AMHERST – Entering the final days of another school year, Cindy McCarthy said the fact her teaching career is coming to an end hasn’t hit her yet.
“I really haven’t thought about it, but eventually it will hit me that I’m retiring,” McCarthy said Tuesday while cleaning up her soon to be empty classroom at Amherst Regional High School. “It’s the right time, I’m at peace with my decision.”
McCarthy, 59, said she is looking forward to working in her own studio and perhaps do some volunteering in the community.
“I knew it was time as the year went on this year. It takes a huge amount of energy to teach and work with a group of 15, 16 and 17-year-olds,” she said. “I think I’m ready for someone else to do it. I enjoyed every moment of it, but I want to use what’s left of my energy on my own pursuits.”
While she studied math in university, it wasn’t until she was studying toward her education degree that she was introduced to art.
“I didn’t know it was a subject because I didn’t have it when I was growing up,” she said. “Here I was in my final year of university and I was finding what I really loved.”
In the following years, she continued to study art by taking courses at Mount Allison and the Nova Scotia College of Art and Design.

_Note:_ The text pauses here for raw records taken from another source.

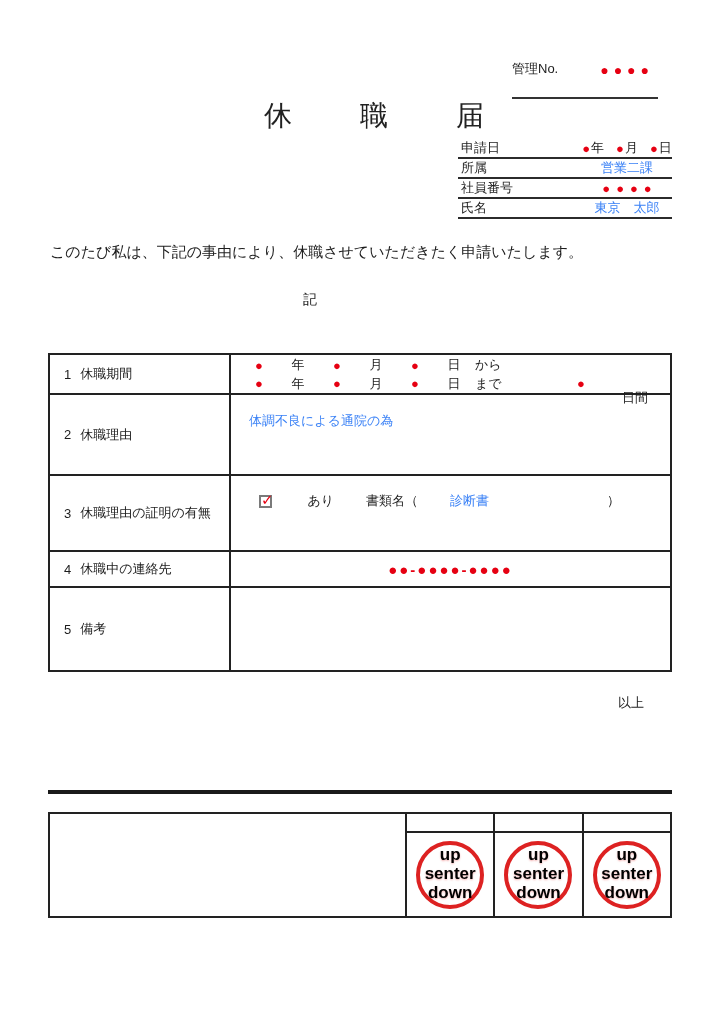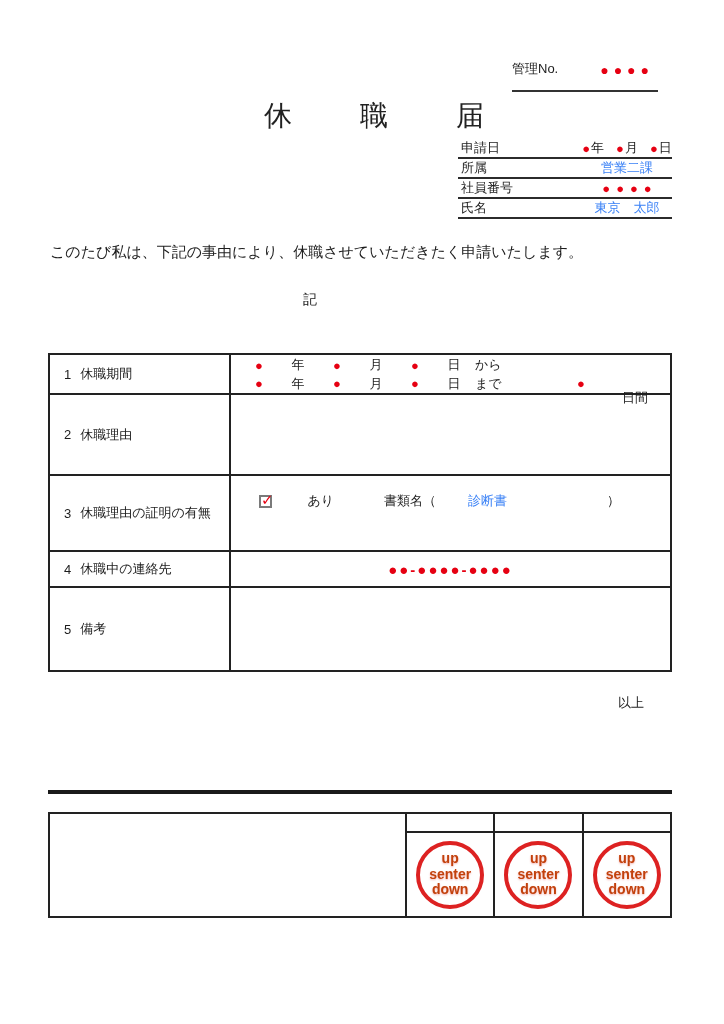"管理No." .mgmt { padding-bottom: 12px -> 19px }
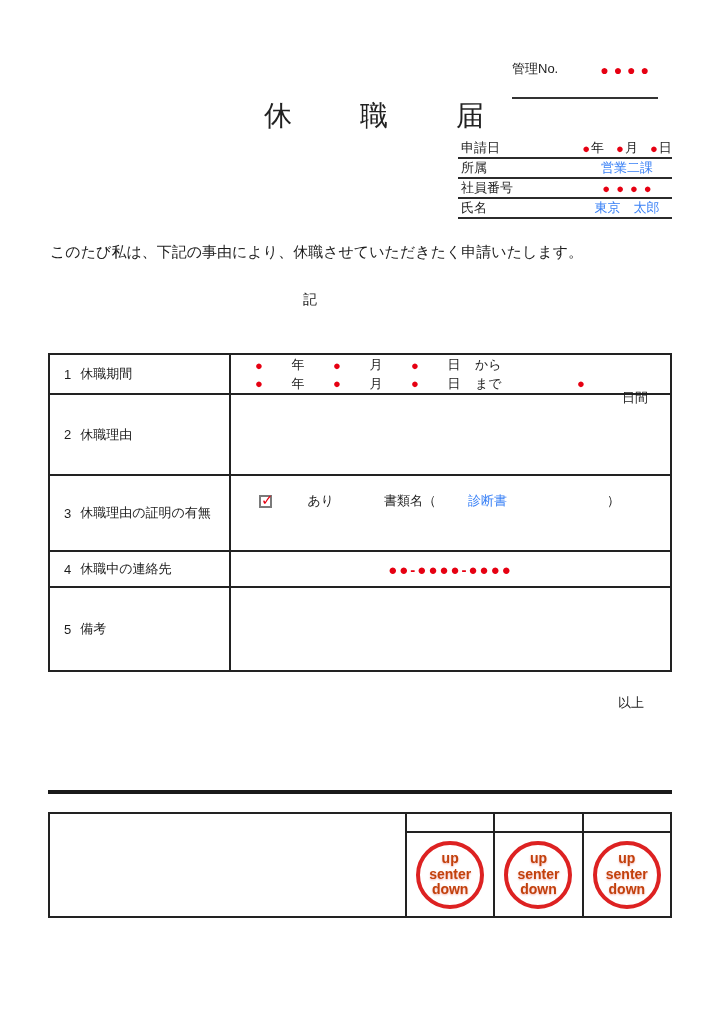"体調不良による通院の為" div.mcontent { html: none -> <div> <span>体調不良による通院の為</span> </div> }
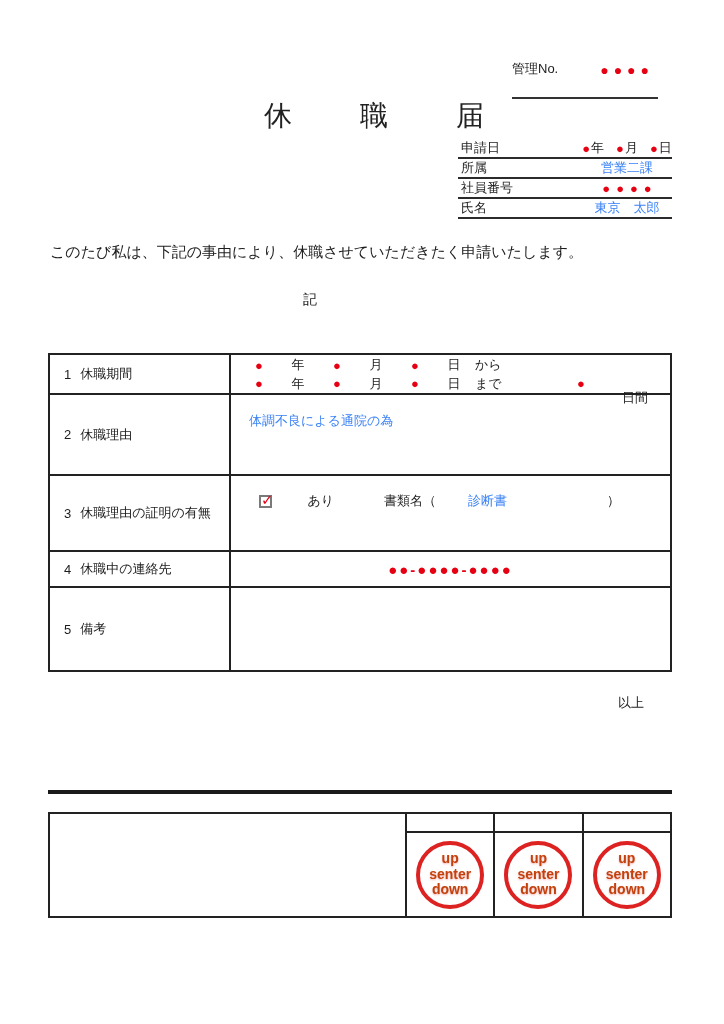"書類名（" .doc-label { margin-left: 50px -> 32px }
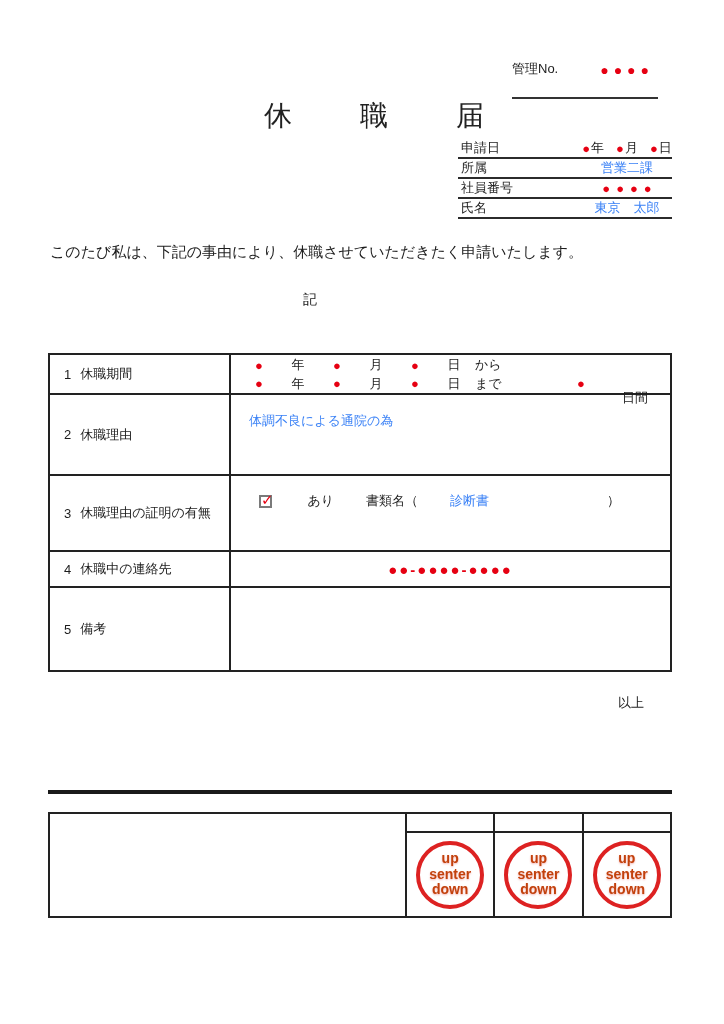"up" .stamp { color: #c2410c -> #000000; font-size: 14px -> 17px }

McCarthy’s teaching career began in Yarmouth, teaching elementary and special education in 1973. She moved on to East Chester to teach Primary and Grade 1 before coming to Amherst in the late 1970s with her husband, Hollis – who retired from teaching at E.B. Chandler Junior High several years ago.
In 1980, then ARHS principal Ed Colquohoun called her about the vacant art teacher’s position at the school. While he asked her to let him know if she knew someone interested in the position, she took some time to think about it and offered her name for the job.
McCarthy was instrumental in the rebirth of the art curriculum at the school when it was located on Spring Street and at the 12-year-old facility on Willow Street. From hanging artwork on the walls of the old school, the program now has its own gallery next to the Susan Taylor Theatre, where student art is prominently displayed.
“When they were planning this school they asked for input and I said there has to be an art gallery and it happened,” she said. “It has worked well.”
Through the course she has taught students about making art, looking at other art and responding to it and understanding the context of art and why does an image from a certain time or culture look the way it does.
She said she has been privileged to work with so many talented students over the years. She said talent is not the right word to describe the word done by her students.
“A lot of people don’t know they have a love of art until they are exposed to it. Once they are exposed to it they find it’s been there all along,” she said. “If something sparks them they go further with it. I’m amazed by the work that comes out of the students every day.”